3. RESOLUTION 2 – RE-ELECTION OF DIRECTORS – MR ZEFFRON REEVES
3.1 General
ASX Listing Rule 14.4 provides that a director of an entity must not hold office (without re-election) past the third AGM following the director's appointment or 3 years, whichever is the longer.
Clause 14.2 of the Company's Constitution states that at the Company's annual general meeting in every year, one-third of the Directors for the time being, or, if their number is not a multiple of 3, then the number nearest one-third (rounded upwards in case of doubt), shall retire from office, provided always that no Director except a Managing Director shall hold office for a period in excess of 3 years, or until the third annual general meeting following his or her appointment, whichever is the longer, without submitting himself for re-election. The Directors to retire at an annual general meeting are those who have been longest in office since their last election, but, as between persons who became Directors on the same day, those to retire shall (unless they otherwise agree among themselves) be determined by drawing lots.

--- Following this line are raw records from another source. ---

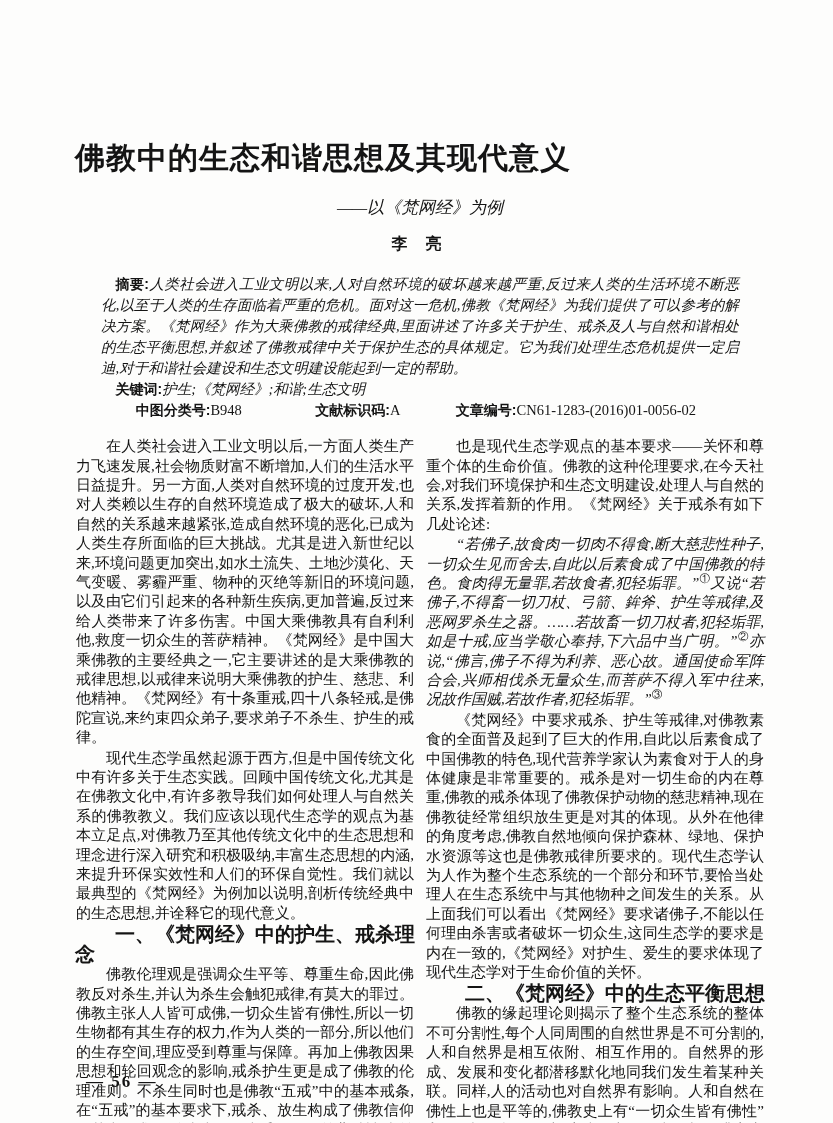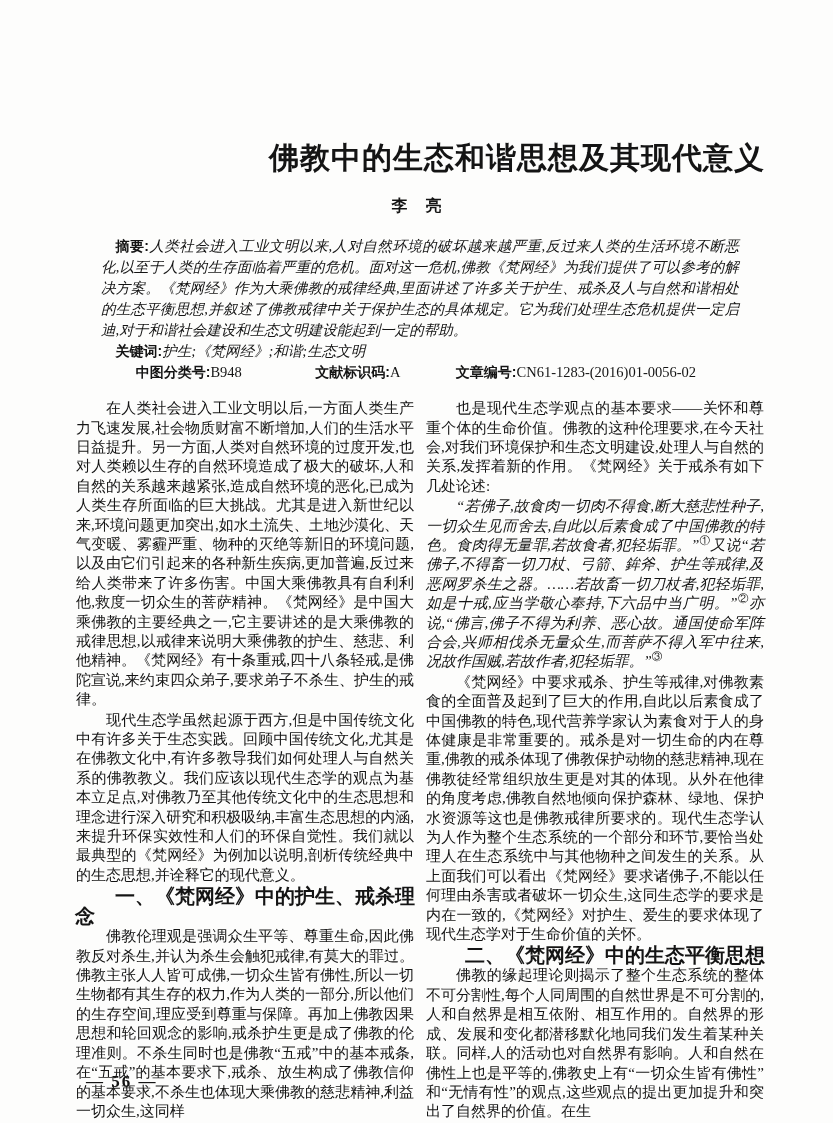--- a/index.html
+++ b/index.html
@@ -7,21 +7,21 @@
     position:relative;
     width:833px;height:1123px;
     background:#fdfdfc;
     overflow:hidden;
     color:#141414;
     font-family:"Liberation Serif", serif;
   }
   .content{position:absolute;left:75px;top:0;width:690px;}
   
   .title{
-    margin-top:140px;text-align:right;
+    margin-top:140px;text-align:left;
     font-size:30px;font-weight:bold;letter-spacing:1px;line-height:36px;
   }
   .subtitle{margin-top:17px;text-align:center;font-size:17px;font-style:italic;}
   .author{margin-top:15px;text-align:center;font-size:16px;letter-spacing:7px;font-weight:bold;}
   
   .meta{margin:19px 26px 0 26px;font-size:14.5px;line-height:21px;}
   .meta p{margin:0;}
   .abstract{text-align:justify;text-indent:1em;font-style:italic;}
   .keywords{text-indent:1em;font-style:italic;}
   .label{
@@ -52,20 +52,21 @@
   }
 </style>
 </head>
 <body>
 
 <div class="page">
   <div class="content">
 
     <header>
       <h1 class="title">佛教中的生态和谐思想及其现代意义</h1>
+      <div class="subtitle">——以《梵网经》为例</div>
       <div class="author">李 亮</div>
     </header>
 
     <section class="meta">
       <p class="abstract"><span class="label">摘要:</span><span>人类社会进入工业文明以来,人对自然环境的破坏越来越严重,反过来人类的生活环境不断恶化,以至于人类的生存面临着严重的危机。面对这一危机,佛教《梵网经》为我们提供了可以参考的解决方案。《梵网经》作为大乘佛教的戒律经典,里面讲述了许多关于护生、戒杀及人与自然和谐相处的生态平衡思想,并叙述了佛教戒律中关于保护生态的具体规定。它为我们处理生态危机提供一定启迪,对于和谐社会建设和生态文明建设能起到一定的帮助。</span></p>
       <p class="keywords"><span class="label">关键词:</span><span>护生;《梵网经》;和谐;生态文明</span></p>
       <p class="classline"><span class="seg seg-1"><span class="label">中图分类号:</span><span>B948</span></span><span class="seg seg-2"><span class="label">文献标识码:</span><span>A</span></span><span class="seg"><span class="label">文章编号:</span><span>CN61-1283-(2016)01-0056-02</span></span></p>
     </section>
 
     <main class="columns">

Mr Zeffron Reeves, who has served as a Director since 7 August 2018 and was last re-elected on 20 November 2019, retires by rotation and seeks re-election.

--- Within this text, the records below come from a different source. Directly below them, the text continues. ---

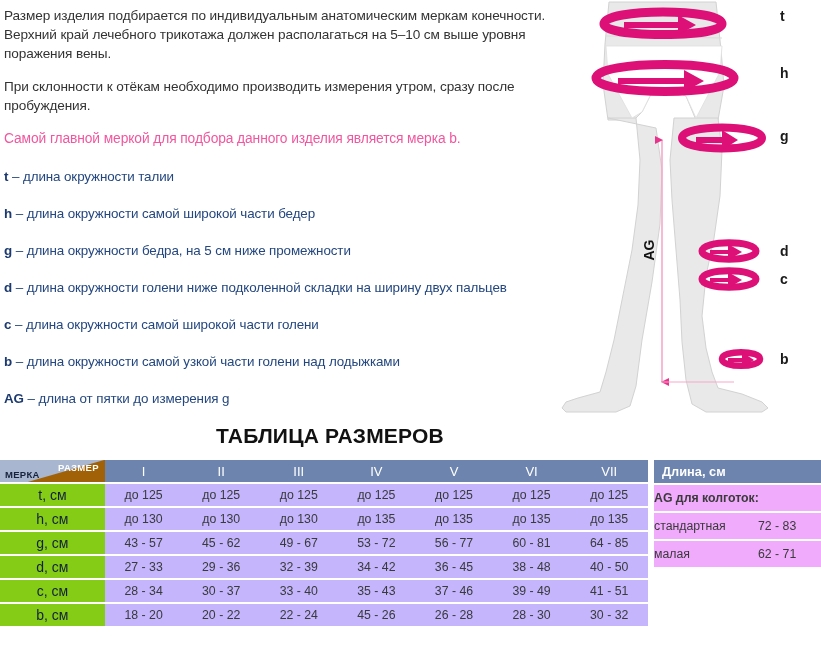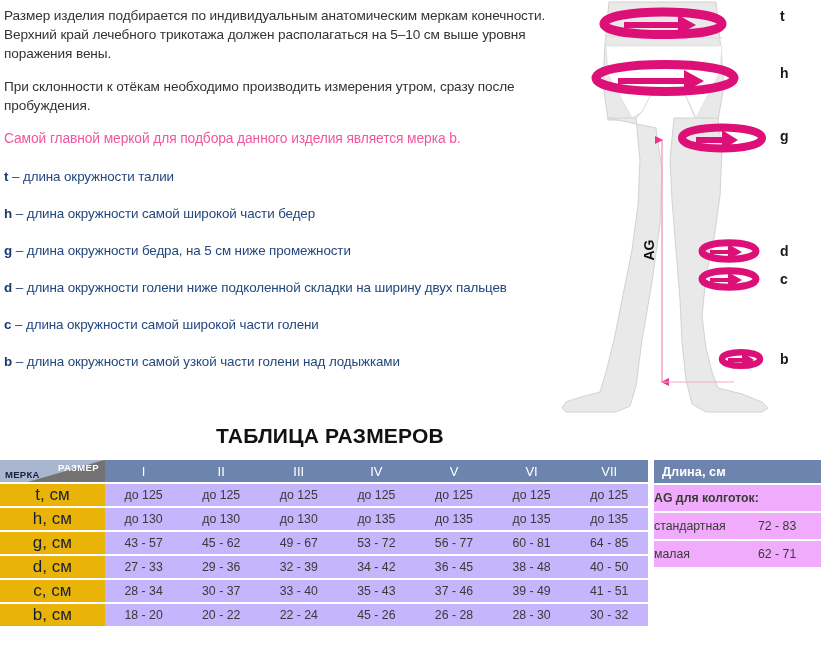--- a/index.html
+++ b/index.html
@@ -101,21 +101,21 @@
     height: 22px;
     vertical-align: middle;
     font-weight: normal;
   }
 
   .corner-cell {
     width: 104px;
     height: 30px;
     padding: 0;
     position: relative;
-    background: #737373;
+    background: #a16207;
     overflow: hidden;
   }
   .corner-tri {
     position: absolute;
     left: 0; top: 0;
     width: 0; height: 0;
     border-left: 104px solid #A8B6D0;
     border-bottom: 30px solid transparent;
   }
   .corner-label-size {
@@ -139,24 +139,24 @@
     background: #6C84AE;
     color: #ffffff;
     font-weight: bold;
     font-size: 13px;
     text-align: center;
     height: 30px;
     width: 77px;
   }
 
   .row-label {
-    background: #eab308;
+    background: #84cc16;
     color: #14203a;
     font-weight: bold;
-    font-size: 17px;
+    font-size: 14px;
     text-align: center;
     width: 104px;
     height: 23px;
   }
   .data-cell {
     background: #c4b5fd;
     color: #3a3a3a;
     text-align: center;
     font-size: 12.3px;
     height: 23px;
@@ -228,20 +228,24 @@
         <span class="def-key">d</span>
         <span>– длина окружности голени ниже подколенной складки на ширину двух пальцев</span>
       </div>
       <div class="def-row">
         <span class="def-key">c</span>
         <span>– длина окружности самой широкой части голени</span>
       </div>
       <div class="def-row">
         <span class="def-key">b</span>
         <span>– длина окружности самой узкой части голени над лодыжками</span>
+      </div>
+      <div class="def-row">
+        <span class="def-key">AG</span>
+        <span>– длина от пятки до измерения g</span>
       </div>
     </div>
   </div>
 
   <div id="figure-wrap">
     <svg id="figure-svg" width="265" height="418" viewBox="0 0 265 418">
       <defs>
         <marker id="ag-arrow-down" markerWidth="8" markerHeight="8" refX="4" refY="7" orient="auto" markerUnits="userSpaceOnUse">
           <path d="M0,0 L8,0 L4,8 Z" fill="#E8338C"></path>
         </marker>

3.2 Qualifications and other material directorships
Mr Reeves is a geologist with over 20 years' experience in the resources sector working on mineral resource projects through all facets of development from greenfield exploration, discovery, definition and feasibility, construction, production to closure. Mr Reeves is currently Managing Director of Tesoro Resources Ltd (ASX:TSO) and was most recently Managing Director of Metallum Ltd (ASX:MNE), both of which have had a number of development and operational projects in Chile. He has also held senior management positions with Cleveland Mining Ltd (ASX:CDG) and Ashburton Minerals Ltd (ASX:ATN), developing projects in Brazil. Mr Reeves has a Bachelor of Applied Geology (Honours) a Masters of Business Administration from Curtin University and is a member of the Australia Institute of Geoscientists.
3.3 Independence
If re-elected, the Board considers that Mr Zeffron Reeves is not an independent Director because he is a founder of the Company, with a significant shareholding Director.
3.4 Board recommendation
The Directors (other than Mr Zeffron Reeves) recommend that shareholders vote in favour of Resolution 2.

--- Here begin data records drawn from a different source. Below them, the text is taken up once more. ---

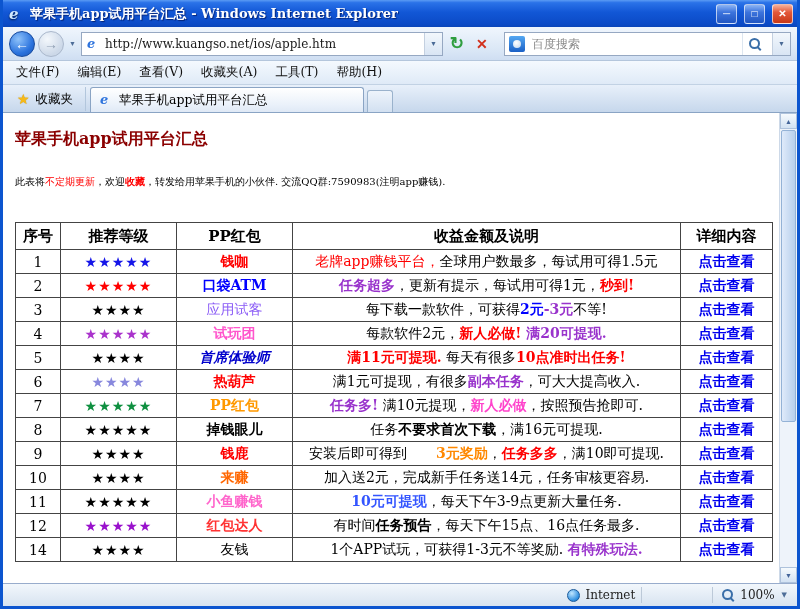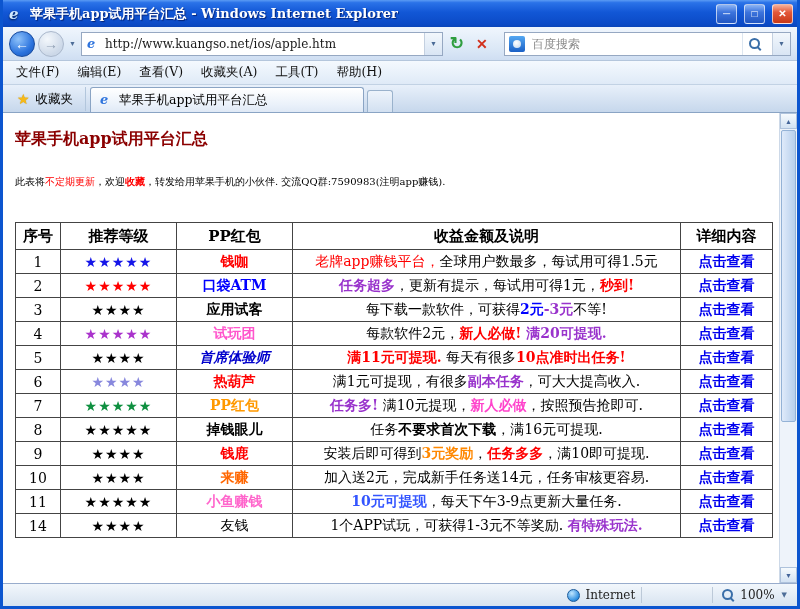--- a/index.html
+++ b/index.html
@@ -185,21 +185,21 @@
             <tr>
               <td>2</td>
               <td><span class="stars" style="color: rgb(255, 0, 0);">★★★★★</span></td>
               <td><span style="color: rgb(0, 0, 255); font-weight: bold;">口袋ATM</span></td>
               <td><span style="color: rgb(153, 51, 204); font-weight: bold;">任务超多</span><span style="color: rgb(0, 0, 0);">，更新有提示，每试用可得1元，</span><span style="color: rgb(255, 0, 0); font-weight: bold;">秒到!</span></td>
               <td><span class="detail-link">点击查看</span></td>
             </tr>
             <tr>
               <td>3</td>
               <td><span class="stars" style="color: rgb(0, 0, 0);">★★★★</span></td>
-              <td><span style="color: #000000; font-weight: bold;">应用试客</span></td>
+              <td><span style="color: #8b5cf6; font-weight: normal;">应用试客</span></td>
               <td><span style="color: rgb(0, 0, 0);">每下载一款软件，可获得</span><span style="color: rgb(0, 0, 255); font-weight: bold;">2元</span><span style="color: rgb(153, 51, 204); font-weight: bold;">-3元</span><span style="color: rgb(0, 0, 0);">不等!</span></td>
               <td><span class="detail-link">点击查看</span></td>
             </tr>
             <tr>
               <td>4</td>
               <td><span class="stars" style="color: rgb(170, 51, 204);">★★★★★</span></td>
               <td><span style="color: rgb(255, 85, 204); font-weight: bold;">试玩团</span></td>
               <td><span style="color: rgb(0, 0, 0);">每款软件2元，</span><span style="color: rgb(255, 0, 0); font-weight: bold;">新人必做!</span><span style="color: rgb(153, 51, 204); font-weight: bold;"> 满20可提现.</span></td>
               <td><span class="detail-link">点击查看</span></td>
             </tr>
@@ -228,35 +228,42 @@
               <td>8</td>
               <td><span class="stars" style="color: rgb(0, 0, 0);">★★★★★</span></td>
               <td><span style="color: rgb(0, 0, 0); font-weight: bold;">掉钱眼儿</span></td>
               <td><span style="color: rgb(0, 0, 0);">任务</span><span style="color: rgb(0, 0, 0); font-weight: bold;">不要求首次下载</span><span style="color: rgb(0, 0, 0);">，满16元可提现.</span></td>
               <td><span class="detail-link">点击查看</span></td>
             </tr>
             <tr>
               <td>9</td>
               <td><span class="stars" style="color: rgb(0, 0, 0);">★★★★</span></td>
               <td><span style="color: rgb(255, 0, 0); font-weight: bold;">钱鹿</span></td>
-              <td><span style="color: rgb(0, 0, 0);">安装后即可得到</span><span style="color: rgb(255, 136, 0); font-weight: bold;">3元奖励</span><span style="color: rgb(0, 0, 0);">，</span><span style="color: rgb(255, 0, 0); font-weight: bold;">任务多多</span><span style="color: rgb(0, 0, 0);">，满10即可提现.</span></td>
+              <td><span style="color: rgb(0, 0, 0);">安装后即可得到</span><span style="color: rgb(255, 136, 0); font-weight: bold; padding-left: 29px;">3元奖励</span><span style="color: rgb(0, 0, 0);">，</span><span style="color: rgb(255, 0, 0); font-weight: bold;">任务多多</span><span style="color: rgb(0, 0, 0);">，满10即可提现.</span></td>
               <td><span class="detail-link">点击查看</span></td>
             </tr>
             <tr>
               <td>10</td>
               <td><span class="stars" style="color: rgb(0, 0, 0);">★★★★</span></td>
               <td><span style="color: rgb(255, 102, 0); font-weight: bold;">来赚</span></td>
               <td><span style="color: rgb(0, 0, 0);">加入送2元，完成新手任务送14元，任务审核更容易.</span></td>
               <td><span class="detail-link">点击查看</span></td>
             </tr>
             <tr>
               <td>11</td>
               <td><span class="stars" style="color: rgb(0, 0, 0);">★★★★★</span></td>
               <td><span style="color: rgb(255, 102, 204); font-weight: bold;">小鱼赚钱</span></td>
               <td><span style="color: rgb(51, 85, 255); font-weight: bold;">10元可提现</span><span style="color: rgb(0, 0, 0);">，每天下午3-9点更新大量任务.</span></td>
+              <td><span class="detail-link">点击查看</span></td>
+            </tr>
+            <tr>
+              <td>12</td>
+              <td><span class="stars" style="color: rgb(153, 17, 204);">★★★★★</span></td>
+              <td><span style="color: rgb(255, 51, 51); font-weight: bold;">红包达人</span></td>
+              <td><span style="color: rgb(0, 0, 0);">有时间</span><span style="color: rgb(0, 0, 0); font-weight: bold;">任务预告</span><span style="color: rgb(0, 0, 0);">，每天下午15点、16点任务最多.</span></td>
               <td><span class="detail-link">点击查看</span></td>
             </tr>
             <tr>
               <td>14</td>
               <td><span class="stars" style="color: rgb(0, 0, 0);">★★★★</span></td>
               <td><span style="color: rgb(0, 0, 0); font-weight: normal;">友钱</span></td>
               <td><span style="color: rgb(0, 0, 0);">1个APP试玩，可获得1-3元不等奖励. </span><span style="color: rgb(153, 51, 204); font-weight: bold;">有特殊玩法.</span></td>
               <td><span class="detail-link">点击查看</span></td>
             </tr>
           </tbody>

4. RESOLUTION 3 – ELECTION OF DIRECTOR – MR GARY HARVEY
4.1 General
The Constitution allows the Directors to appoint at any time a person to be a Director either to fill a casual vacancy or as an addition to the existing Directors, but only where the total number of Directors does not at any time exceed the maximum number specified by the Constitution.
Pursuant to the Constitution any Director so appointed holds office only until the next annual general meeting and is then eligible for election by Shareholders but shall not be taken into account in determining the Directors who are to retire by rotation (if any) at that meeting.
Gary Harvey having been appointed by other Directors on 1 October 2021, will retire in accordance with the Constitution and being eligible, seek election from Shareholders.
4.2 Qualifications and other material directorships
Gary graduated from RMIT University with a BSc (Applied Geology) in 1994. He has more than 25 years' experience in gold and nickel exploration, having led successful teams at various levels, ranging from grass-roots exploration, nearmine evaluation and resource definition on numerous gold and nickel projects throughout Western Australia.
Gary has previously held project, senior exploration and leadership roles with Viceroy Australia Pty Ltd, Lionore Australia Pty Ltd, Forrestania Gold Ltd and Johnsons Well Mining NL. He has also held non-technical roles with Fortescue Metals Group Ltd, Hetherington Exploration and Mining Title Consultants.
Gary's particular fields of expertise are in target generation and evaluation of Archean shear, vein-style gold, and komatiite nickel sulphide deposits, throughout Western Australia. He played key roles in the discovery and development of several gold and nickel deposits, including Blue Haze, Thunderbox, Birthday Gift/Main Lode, Burbanks North, Newminster, Emily Anne, Maggie Hayes, and Mt Thirsty.
4.3 Independence
If elected, the Board considers that Mr Gary Harvey will not be an independent director on the basis of him fulfilling the position of Managing Director.
4.4 Board recommendation
The Directors (other than Mr Gary Harvey) recommend that shareholders vote in favour of Resolution 3.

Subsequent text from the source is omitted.